Health and Safety in Construction


Completing a construction project at the set date is very important, but following the required health and safety precautions is more important. Here is why health and safety in construction will always be a relevant discourse.


Are you aware that despite the various acts put in place since physical labour jobs and safety-related issues came to the limelight, at least, one in every seven construction workers still gets injured on the job annually?


One of these acts is the Health and Safety at Work Act of 1974 which requires employees to co-operate with their employer on health and safety matters and not do anything that puts themselves or others at risk. This means that construction workers must keep themselves fit for work, and by extension, they must guarantee the safety of others through their activities. 


Construction workers must ensure that they are mentally and physically sound- not suffering from any condition that could make them lose consciousness or balance while working, and also take every precaution as their work permits to avoid any possible work hazard.
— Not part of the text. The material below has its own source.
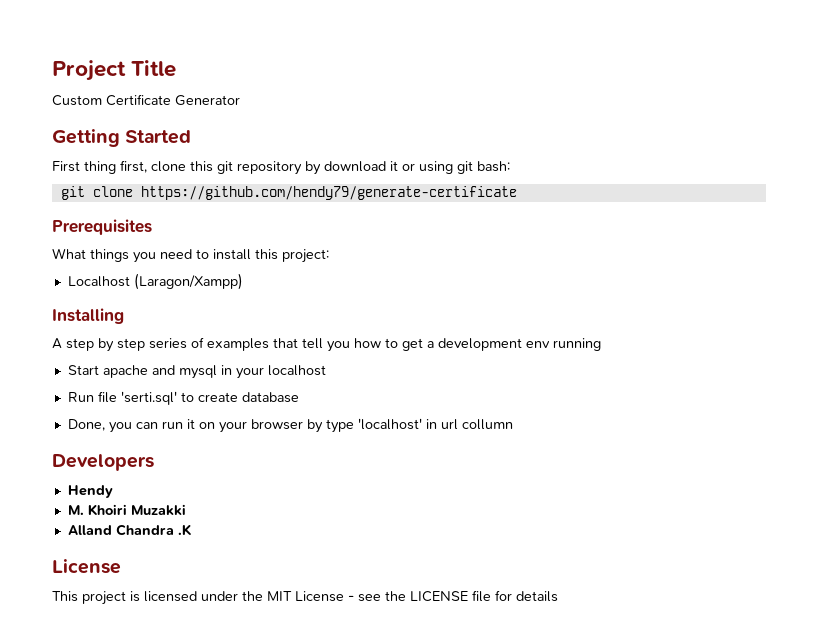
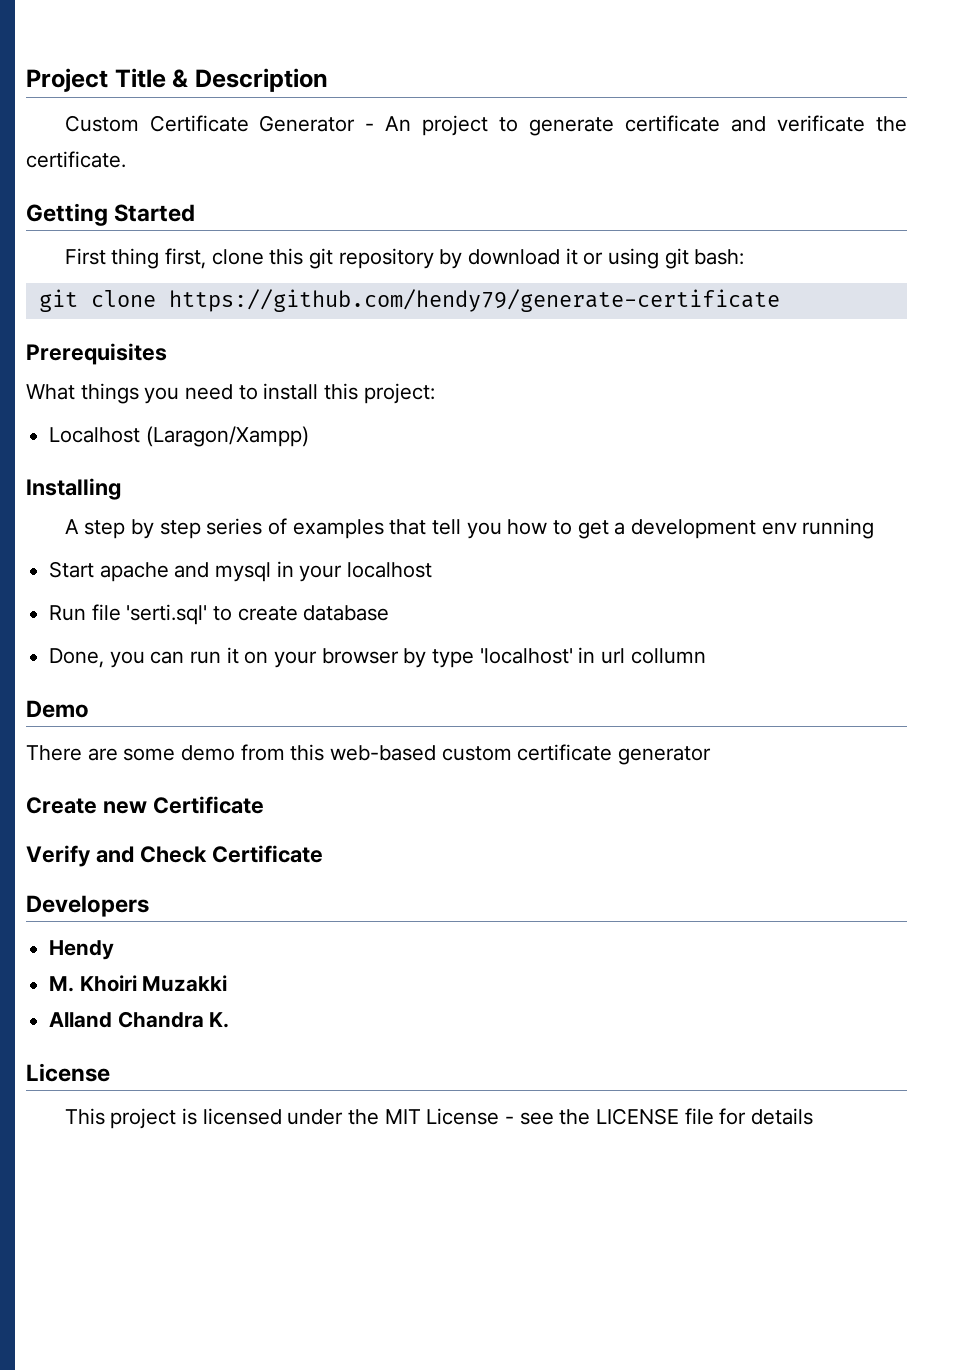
(177, 68) none -> [172,68,328,92] & Description
(240, 100) none -> [365,115,908,136] [26,151,126,168] - An project to generate certificate and verificate the certificate.
(513, 424) none -> [26,700,89,718] [26,744,712,765] [26,796,264,814] [26,845,323,867] // Demo // There are some demo from this web-based custom certificate generator // Create new Certificate // Verify and Check Certificate
[177,524,192,536] .K -> [209,1012,230,1028] K.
Only a fit construction worker lives to tell stories about the next construction projects


The Four Focus Hazards in Construction

The Four Focus Hazards are the most probable health hazards to occur on a construction site.


  • Fall Hazards: a prevalent hazard during construction is one where a worker loses balance or stands on poorly aligned platforms. This results in a couple of physical injuries to parts of the body like the arms, legs, ribs, and even the head.  


  • Caught-In-Between Hazards: This is a very dangerous hazard related to workers being stuck or squeezed between objects or surfaces. Most times, this could not be predicted or foreseen, hence the need to be well guarded and vigilant during construction sessions.


  • Struck-By Hazards: This form of hazard occurs when workers get hit by any object in motion; most times, it happens when an object is falling, dangling, or rolling over, and any injury sustained is as a result of the contact the object has with the worker.


  • Electrical Hazards: As the name implies, this occurs when a worker is exposed to a dangerous amount of electrical charge or source of electrical energy. This could go beyond causing mere physical injuries, but could disrupt the functionality of some body parts and may result in death.


Why Safety is Important in Construction

  • Minimal work-related accidents: The most important aim of health and safety in construction is to ensure that the rate of work-related accidents is drastically reduced. 
  • Public safety: If all safety measures and precautions are put in place on construction sites, then it extends to the public’s safety. Safety policies require that provisions like transport routes and pedestrian segregation, and caution signs are prepared to guide the public against walking into restricted, thus, dangerous work zones.
  • Cost-effectiveness: From the legal perspective, safety in construction saves employers from incurring extra compensation costs when workers sustain injuries on the site. It also helps to avoid any delay that may result from shutting down construction sites when this happens.


Health and safety will always be at the core of construction; workers need to be in their right minds before projects, they must be physically and mentally fit to execute tasks during projects, and they must protect themselves from reacting to any post-work or health conditions.